María Martínez-Cañas, Isla de Ventanas (Island of Windows), 1988.

IMAGE: María Martínez-Cañas, Isla de Ventanas (Island of Windows), 1988, Gelatin silver print, 1 from an edition of 2, 6 7/8 x 26 1/2 inches (image and sheet), 17 x 36 1/4 x 1 1/4 inches (framed), Numbered in pencil, lower left: “1/2,” signed and dated in pencil, lower right: “María Martínez-Cañas 1988,” Collection Neuberger Museum of Art, Purchase College, SUNY. Gift of Edith L. Calzadilla and family in memory of Luis P. Calzadilla, 2009.02.28.

Art: © María Martínez-Cañas, Courtesy of Fredric Snitzer Gallery, Miami.

 

Martínez-Cañas deftly combines recognizable subject matter to create multi-layered compositions that play with perception and memory. Her photograph, Isla de Ventanas (Island of Windows), is part of the series derived from her research in Spanish colonial archives as a Fulbright-Hayes Fellow that explores the widely shared experience of voluntary and/or forced migration. In this work, the artist selected a 15th century European map to serve as the scaffolding for her investigation of the colonization of Cuba. Nude portraits and photographs of architectural sites serve as supporting imagery. Despite the cohesion of the finished image, its power comes not from the whole, but from its parts, and the work the viewer must methodically engage in to understand and interpret the narrative.

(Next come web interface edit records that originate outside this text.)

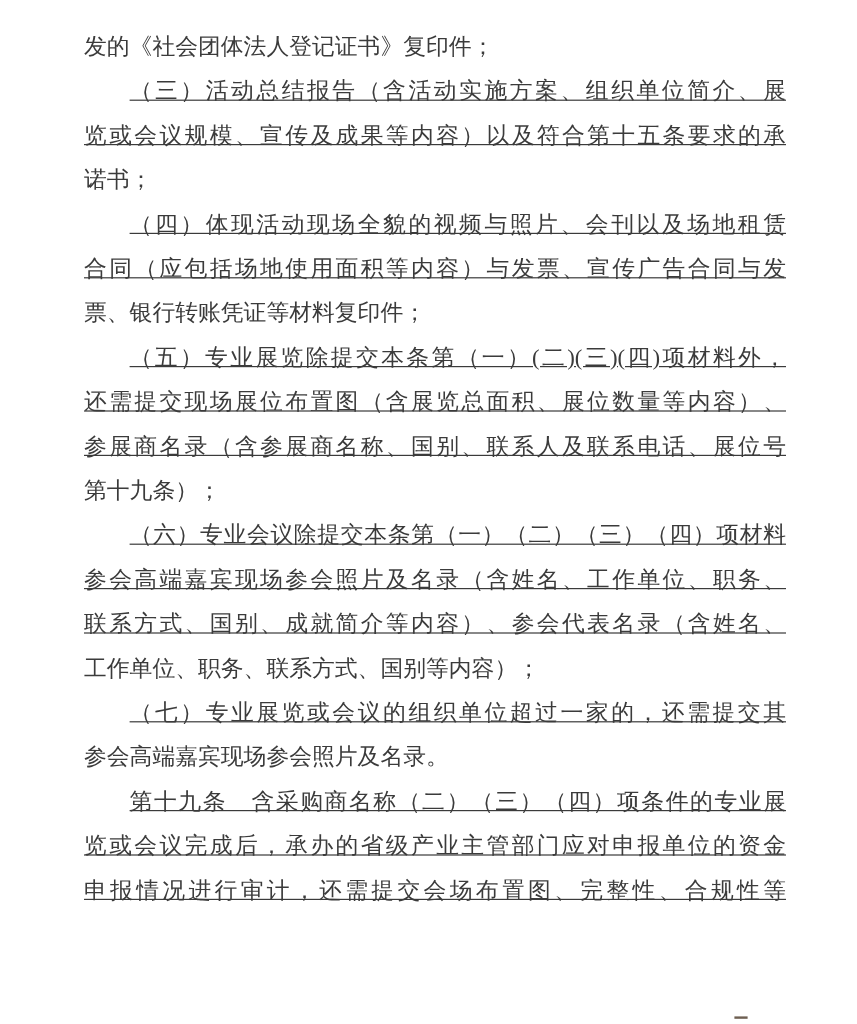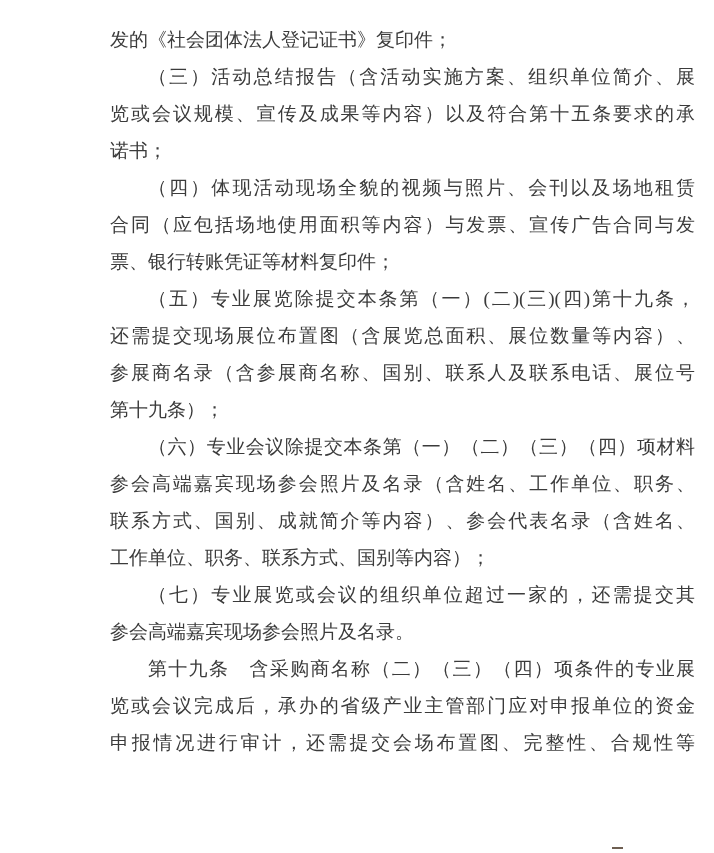--- a/index.html
+++ b/index.html
@@ -57,7 +57,7 @@
 <body>
 
 <div class="doc-page">
-  <div class="doc-body" style="color: rgb(59, 59, 59); margin-left: 40px;">
+  <div class="doc-body" style="color: rgb(59, 59, 59);">
       <div class="line">发的《社会团体法人登记证书》复印件；</div>
       <div class="line indent fill">（三）活动总结报告（含活动实施方案、组织单位简介、展</div>
       <div class="line fill">览或会议规模、宣传及成果等内容）以及符合第十五条要求的承</div>

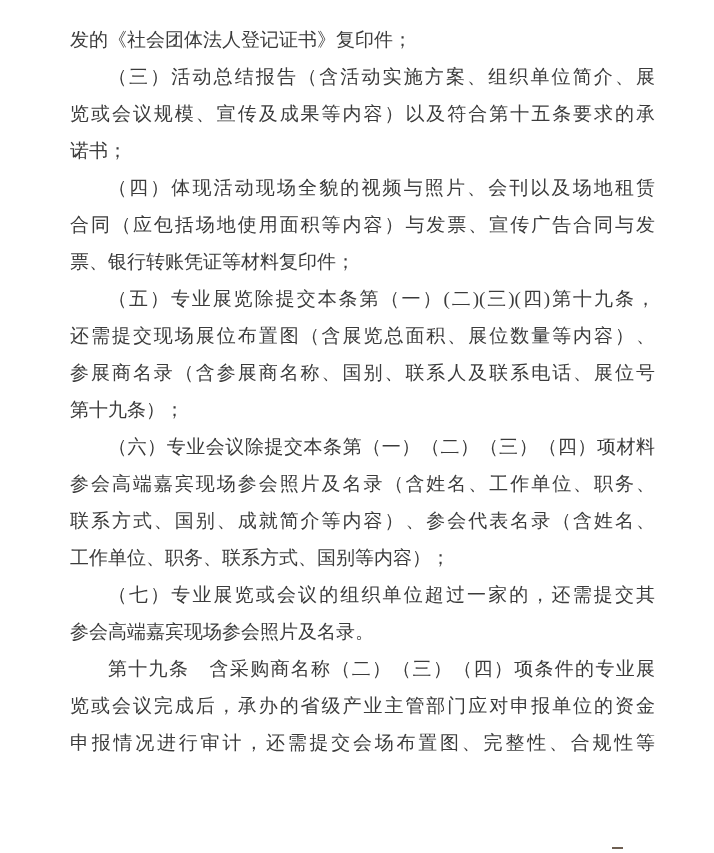--- a/index.html
+++ b/index.html
@@ -40,6 +40,7 @@
   }
   .line.fill {
     text-align-last: justify;
+    text-decoration: underline;
   }
   .line.indent {
     text-indent: 38px;

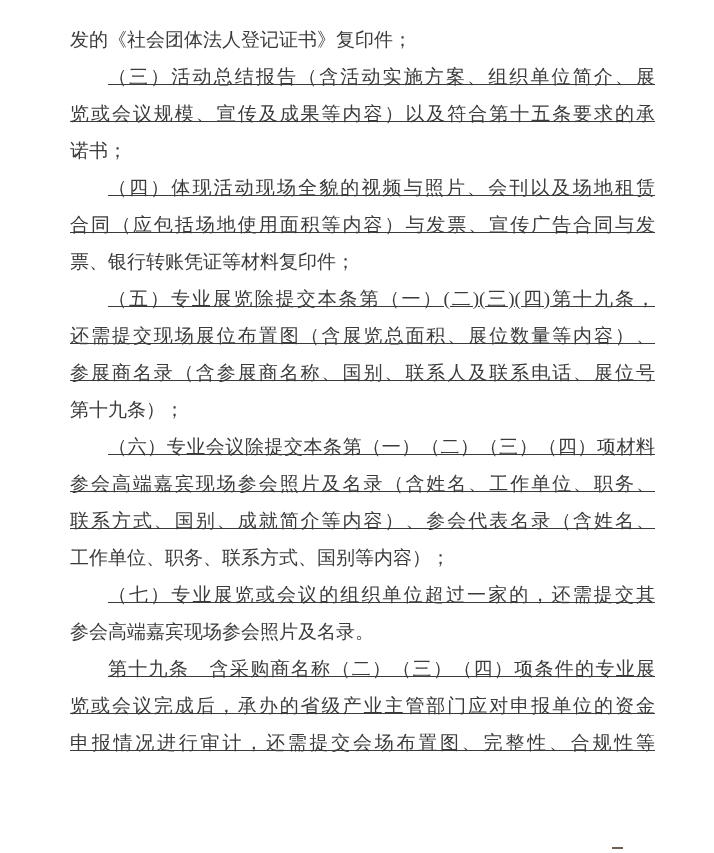--- a/index.html
+++ b/index.html
@@ -66,7 +66,7 @@
       <div class="line indent fill">（四）体现活动现场全貌的视频与照片、会刊以及场地租赁</div>
       <div class="line fill">合同（应包括场地使用面积等内容）与发票、宣传广告合同与发</div>
       <div class="line">票、银行转账凭证等材料复印件；</div>
-      <div class="line indent fill">（五）专业展览除提交本条第（一）(二)(三)(四)第十九条，</div>
+      <div class="line indent fill">（五）专业展览除提交本条第（一）(二)(三)(四)项材料外，</div>
       <div class="line fill">还需提交现场展位布置图（含展览总面积、展位数量等内容）、</div>
       <div class="line fill">参展商名录（含参展商名称、国别、联系人及联系电话、展位号</div>
       <div class="line">第十九条）；</div>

Isla de Ventanas is organized by Katherine Frost, Jeremy Goldsmith, and Sarah Anderson Lock—candidates in the 2023 M+ Graduate Program in Art History—with Assistant Professor of Art History Hilary Whitham Sánchez.

The organizers wish to provide special thanks to their advisory committee and the staff at the Neuberger Museum.

This Open Classroom project is made possible with support from the Rachelle Levine Fund and the Friends of the Neuberger Museum of Art. Curricular support for the Purchase College Art History Department is provided by the Strypemonde Foundation.

 


About the Artist

Born in Cuba in 1960, María Martinez-Cañas grew up surrounded by the vibrant artist community on the island of Puerto Rico. She trained at the Philadelphia College of Art and the School of Art Institute of Chicago, and has received awards from the National Endowment for the Arts, the Pollock-Krasner Foundation, and the Civitella Ranieri Foundation, among others. Her work is included in numerous local and international museum collections, including the Centre Pompidou, International Center for Photography, the Los Angeles County Museum of Art, and the Smithsonian American Art Museum. She has made her home in Miami since 1986.


About the M+ Program

The two-year Museum + Curatorial Studies (M+) track within the Purchase College Art History MA program centers the Neuberger Museum of Art in a pedagogical model that systematically programs connections between Art History, the School of Art + Design, and the Neuberger. M+ students work with the Neuberger Museum of Art’s permanent collection, producing original research, exhibitions, and public programming. By offering multiple ways of engaging with works in the collection, they learn how an arts institution functions—training in skills that will prepare them for careers in the field and to rethinking the social role of the arts, tying the values of humanistic learning and critical thinking to the importance of engaged citizenship. In concert with Art History faculty and the Neuberger staff, every M+ cohort will imagine what it means to make a Museum Wide Open.